This lesson is about Mandarin Chinese Neutral Tone. The Neutral Tone is not a real tone, that is why there is no Pinyin Fifth Tone. There are two reasons why Mandarin Chinese Neutral Tone is not a real tone: (1) characters in Chinese without Tones all have an original Tone. The Neutral Tone is only a modification. (2) the Mandarin Chinese Neutral Tone does not have a fixed Tone. We will be practicing the Neutral Tone with Chinese tone exercises.
When we see characters in Chinese without Tones, we will pronounce them in the Neutral Tone. The Mandarin Neutral Tone sounds a light, vague and short. And the Neutral Tone doesn't have any tone marks on it, we will just write the Final by itself.
There are only Four Tones in Chinese, and the Neutral Tone is not a real Tone, so there is no Pinyin Fifth Tone. There are two reasons:
(1) Characters in Chinese without Tones all have their original Tones. A syllable is pronounced in the Neutral Tone because its original Tone gets modified or changed sometimes. The chart below shows you some examples. They are 2-syllable words with both syllables made of the same characters. In each word, the first character is pronounced in its original Tone while the second character is pronounced in the Neutral Tone.
PINYIN | CHINESE | ENGLISH |
---|---|---|
bà ba | 爸爸 | dad |
mā ma | 妈妈 | mom |
gē ge | 哥哥 | big brother |
jiě jie | 姐姐 | big sister |
dì di | 弟弟 | little brother |
mèi mei | 妹妹 | little sister |
(2) The Mandarin Chinese Neutral Tone does not have a fixed pitch or pitch range. The pitch of a Neutral-tone syllable is decided by the syllable in front of it. The Neutral Tone after the Fourth Tone has the lowest pitch, while the Neutral Tone after the Third Tone has the highest pitch. Each red dot in the picture below shows the pitch of the Neutral Tone after the First, the Second or the Fourth Tone.
PINYIN | CHINESE | ENGLISH |
---|---|---|
dōng xi | 东西 | things; stuff |
hái zi | 孩子 | child; kid |
hǎo ba | 好吧 | OK |
yào bu | 要不 | or else |
PINYIN | CHINESE | ENGLISH |
---|---|---|
tā de | 他的 | his |
bié de | 别的 | other |
hǎo de | 好的 | OK |
shì de | 是的 | yes |
PINYIN | CHINESE | ENGLISH |
---|---|---|
dīng zi | 钉子 | nail |
xié zi | 鞋子 | shoes |
nǎo zi | 脑子 | brain |
shàn zi | 扇子 | fan |
This is the best explanation of the neutral tone I’ve seen–thanks! I have one question, though: how do you tell a neutral tone from the original tone with written characters?
One of the examples you gave is “dì fāng” (local) and “dì fang” (place). Both are 地方 in my dictionary.
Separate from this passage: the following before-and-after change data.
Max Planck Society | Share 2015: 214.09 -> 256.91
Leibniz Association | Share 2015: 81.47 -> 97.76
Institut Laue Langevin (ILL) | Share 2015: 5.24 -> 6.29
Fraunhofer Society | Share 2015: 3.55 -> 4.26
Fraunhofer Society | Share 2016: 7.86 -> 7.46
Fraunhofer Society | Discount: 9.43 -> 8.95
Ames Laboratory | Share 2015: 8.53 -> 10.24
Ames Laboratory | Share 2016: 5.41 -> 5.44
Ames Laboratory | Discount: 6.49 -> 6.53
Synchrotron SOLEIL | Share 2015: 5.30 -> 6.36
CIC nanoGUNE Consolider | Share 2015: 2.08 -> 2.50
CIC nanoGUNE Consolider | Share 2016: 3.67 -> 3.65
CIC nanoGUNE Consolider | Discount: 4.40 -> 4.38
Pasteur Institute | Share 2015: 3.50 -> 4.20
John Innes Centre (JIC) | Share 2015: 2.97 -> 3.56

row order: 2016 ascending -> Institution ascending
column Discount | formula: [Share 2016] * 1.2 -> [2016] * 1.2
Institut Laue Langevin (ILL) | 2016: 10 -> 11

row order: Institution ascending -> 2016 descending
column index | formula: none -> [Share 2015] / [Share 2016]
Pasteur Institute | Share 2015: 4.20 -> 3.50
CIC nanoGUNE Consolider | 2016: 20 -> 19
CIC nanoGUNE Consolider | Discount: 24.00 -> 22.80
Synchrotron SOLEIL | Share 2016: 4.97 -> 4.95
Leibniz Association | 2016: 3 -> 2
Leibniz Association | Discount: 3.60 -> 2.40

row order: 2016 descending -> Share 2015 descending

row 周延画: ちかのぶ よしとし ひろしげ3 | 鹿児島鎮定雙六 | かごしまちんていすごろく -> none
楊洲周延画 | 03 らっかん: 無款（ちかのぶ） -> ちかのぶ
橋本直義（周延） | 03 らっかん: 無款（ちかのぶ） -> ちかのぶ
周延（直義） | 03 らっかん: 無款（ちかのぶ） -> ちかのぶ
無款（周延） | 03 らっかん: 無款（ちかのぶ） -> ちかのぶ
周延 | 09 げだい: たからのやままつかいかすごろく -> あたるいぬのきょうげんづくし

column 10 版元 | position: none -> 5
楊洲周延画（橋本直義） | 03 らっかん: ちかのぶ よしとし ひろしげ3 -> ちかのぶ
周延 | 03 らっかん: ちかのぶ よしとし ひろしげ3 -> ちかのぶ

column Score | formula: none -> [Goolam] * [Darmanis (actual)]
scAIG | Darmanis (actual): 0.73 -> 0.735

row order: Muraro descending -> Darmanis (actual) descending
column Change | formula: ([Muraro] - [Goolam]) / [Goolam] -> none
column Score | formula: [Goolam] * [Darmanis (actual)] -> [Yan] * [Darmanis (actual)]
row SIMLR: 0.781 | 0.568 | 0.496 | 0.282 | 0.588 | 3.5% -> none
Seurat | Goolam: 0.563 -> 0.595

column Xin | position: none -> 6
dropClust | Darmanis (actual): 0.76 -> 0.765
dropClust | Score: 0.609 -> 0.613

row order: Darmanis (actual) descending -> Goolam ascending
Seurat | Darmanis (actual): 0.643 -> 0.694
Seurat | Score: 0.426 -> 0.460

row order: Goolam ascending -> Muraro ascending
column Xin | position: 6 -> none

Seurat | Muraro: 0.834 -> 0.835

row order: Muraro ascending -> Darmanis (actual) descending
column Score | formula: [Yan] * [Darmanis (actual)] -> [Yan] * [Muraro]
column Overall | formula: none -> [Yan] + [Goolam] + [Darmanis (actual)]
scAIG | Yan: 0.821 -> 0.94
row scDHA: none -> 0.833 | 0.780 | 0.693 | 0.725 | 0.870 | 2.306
My understanding is that the neutral tone “fang” is an alternate pronunciation of 方, which is first tone “fāng”. This makes sense to me for spoken conversation, but how does this work with written characters? I’m working through your characters course now and you mentioned that characters can have multiple meanings–is this one of those times?
In the next lesson about 3+5(neutral) combinations, you stated that when the neutral syllable is originally another third tone, the first syllable is pronounced as a second tone. But for jie3 jie5 you pronounced jie3 as a half third tone, not a second tone. I was wondering why?
When a third tone syllable followed by a First, Second, Fourth or a Neutral Tone, the first Third Tone is pronounced as a Half Third Tone.